• Du choc de compétitivité au choc de confiance

     

    Ca y est, le rapport Gallois est enfin entre les mains du premier ministre. Il a été rendu public ce 5 novembre par l’auteur lui-même. Rien de bien nouveau sous la grisaille ambiante. Louis Gallois confirme plusieurs propositions déjà dans l’air, comme par exemple, l’exonération des cotisations (patronales et salariales) pour un montant de 30 milliards d’euros. Comment va-t-on financer cette exonération ? En augmentant la Tva et la Csg, tout simplement. Il fallait y penser. En outre, l’ancien Pdg d’Eads et de la Sncf préconise de reprendre les recherches sur les gaz de schistes en France. Epineux problème aux conséquences insoupçonnables pour l’environnement, déjà bien malmené. Il retient aussi trois priorités : promotion des technologies génériques, de la santé et de l’économie du vivant et de la transition énergétique. Enfin, Louis Gallois propose que les salariés participent, avec voix délibérative, aux conseils d’administration des entreprises de plus de cinq mille personnes. Les patrons vont trembler.

    Voilà pour l’essentiel, les propositions du fameux rapport. Rien de bien nouveau, donc. Ce rapport s’inscrit parfaitement dans la logique libérale et financière actuelle. Il prolonge tout simplement les mesures prises par Sarkozy. D’ailleurs, il suffit d’écouter les commentaires d’un Copé ou d’une Pécresse pour s’en convaincre. Ils sont d’accord avec Louis Gallois. Maintenant, il faut que François Hollande se décide, exigent-ils, et applique les propositions avancées. Il est à craindre une fois de plus que le pouvoir socialiste cède aux pressions de la droite et du patronat. Avec un risque majeur : que le pays s’enfonce un peu plus dans la voie de la récession.

    Le rapport Gallois ne s’attaque qu’au coût du travail, mais il est étrangement silencieux sur le coût du capital. En dix ans, la part des dividendes distribués aux actionnaires, dans la création des richesses nationales, a cru nettement plus vite que celle des salaires.
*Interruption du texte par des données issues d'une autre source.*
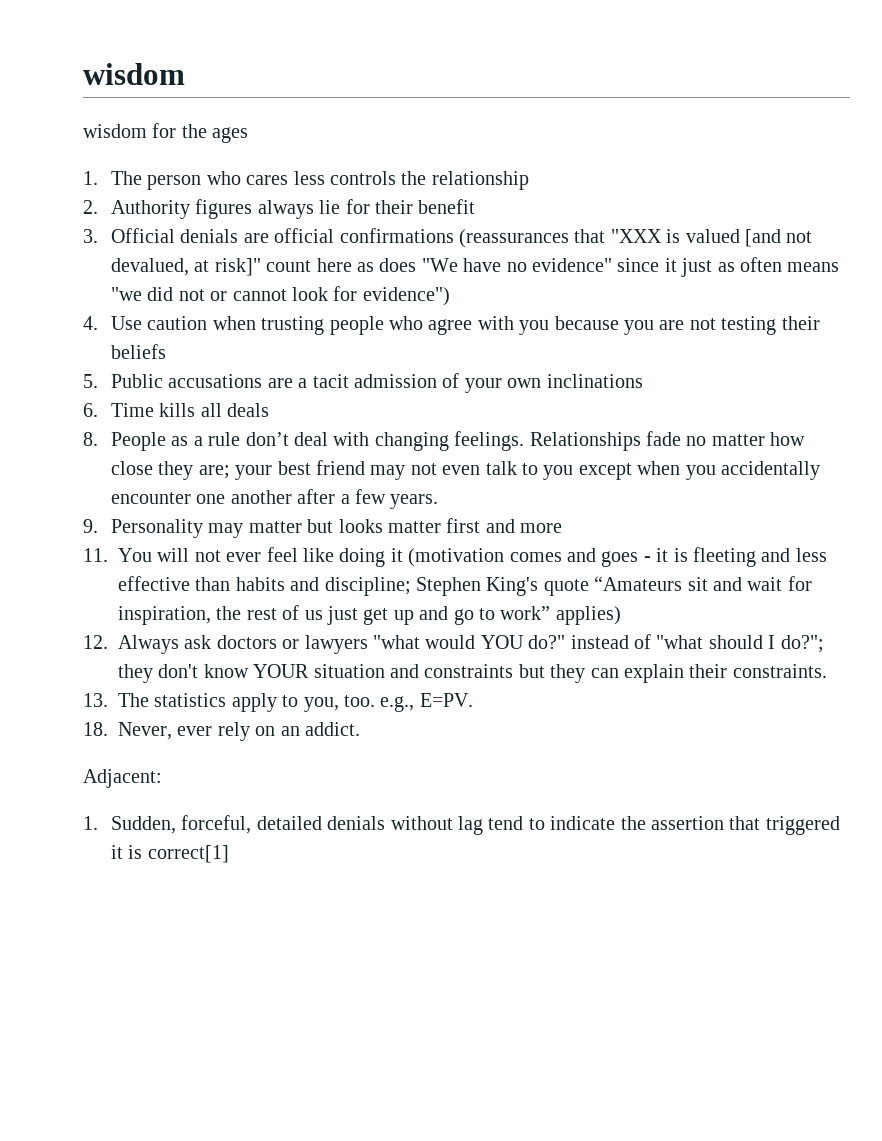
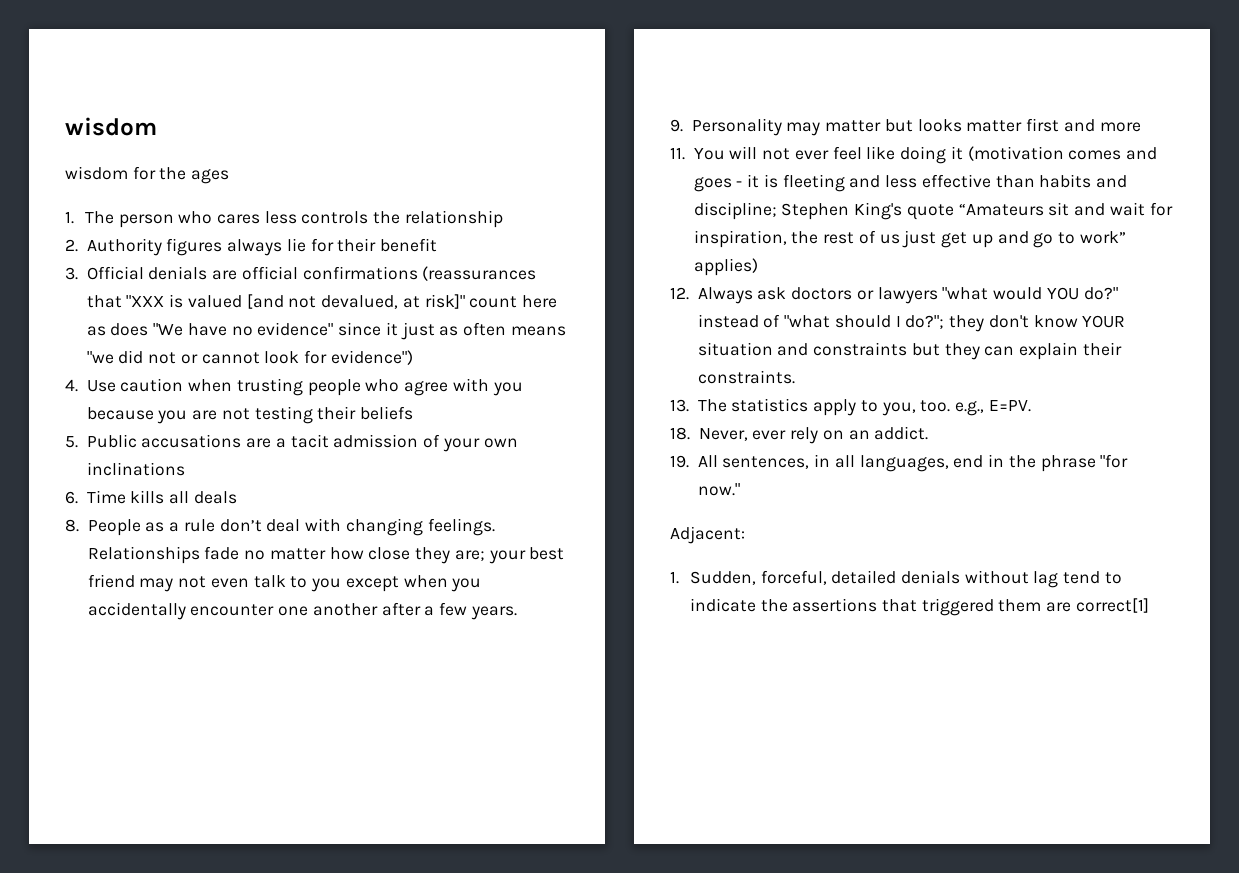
+ 19. All sentences, in all languages, end in the phrase "for now."
- 1. Sudden, forceful, detailed denials without lag tend to indicate the assertion that triggered it is correct[1]
+ 1. Sudden, forceful, detailed denials without lag tend to indicate the assertions that triggered them are correct[1]

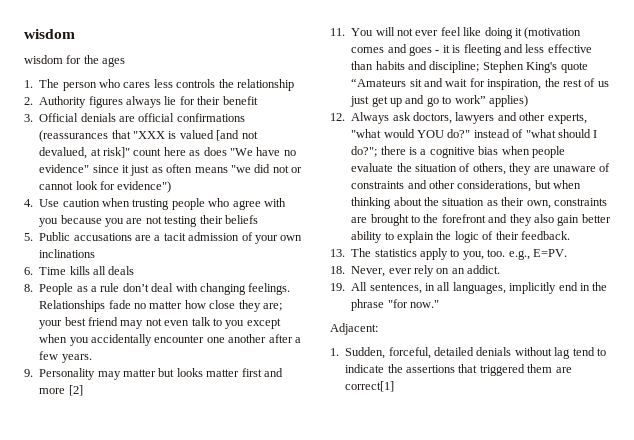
- 9. Personality may matter but looks matter first and more
+ 9. Personality may matter but looks matter first and more [2]
- 12. Always ask doctors or lawyers "what would YOU do?" instead of "what should I do?"; they don't know YOUR situation and constraints but they can explain their constraints.
+ 12. Always ask doctors, lawyers and other experts, "what would YOU do?" instead of "what should I do?"; there is a cognitive bias when people evaluate the situation of others, they are unaware of constraints and other considerations, but when thinking about the situation as their own, constraints are brought to the forefront and they also gain better ability to explain the logic of their feedback.
- 19. All sentences, in all languages, end in the phrase "for now."
+ 19. All sentences, in all languages, implicitly end in the phrase "for now."

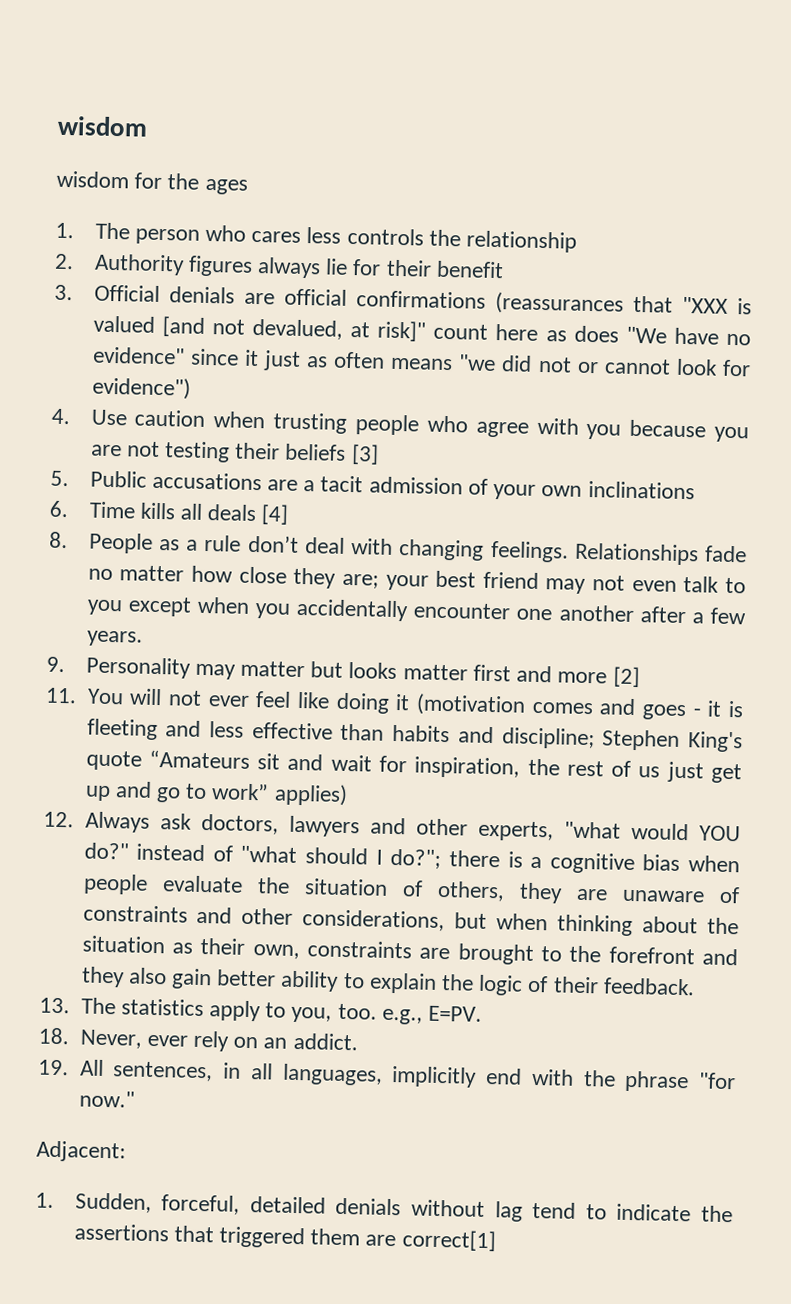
- 4. Use caution when trusting people who agree with you because you are not testing their beliefs
+ 4. Use caution when trusting people who agree with you because you are not testing their beliefs [3]
- 6. Time kills all deals
+ 6. Time kills all deals [4]
- 19. All sentences, in all languages, implicitly end in the phrase "for now."
+ 19. All sentences, in all languages, implicitly end with the phrase "for now."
Ces dividendes n’ont pas été réinvestis massivement dans la production et les services, mais ont plutôt pris le chemin de la spéculation financière ou se sont réfugiés dans des paradis fiscaux. C’est cette dérive qui explique en grande partie la crise et non pas le coût du travail.

    Louis Gallois a terminé sa présentation du rapport par un appel au patriotisme pour sauver le pays du déclin. Nul doute qu’il sera entendu par les nouveaux émigrés de Bruxelles.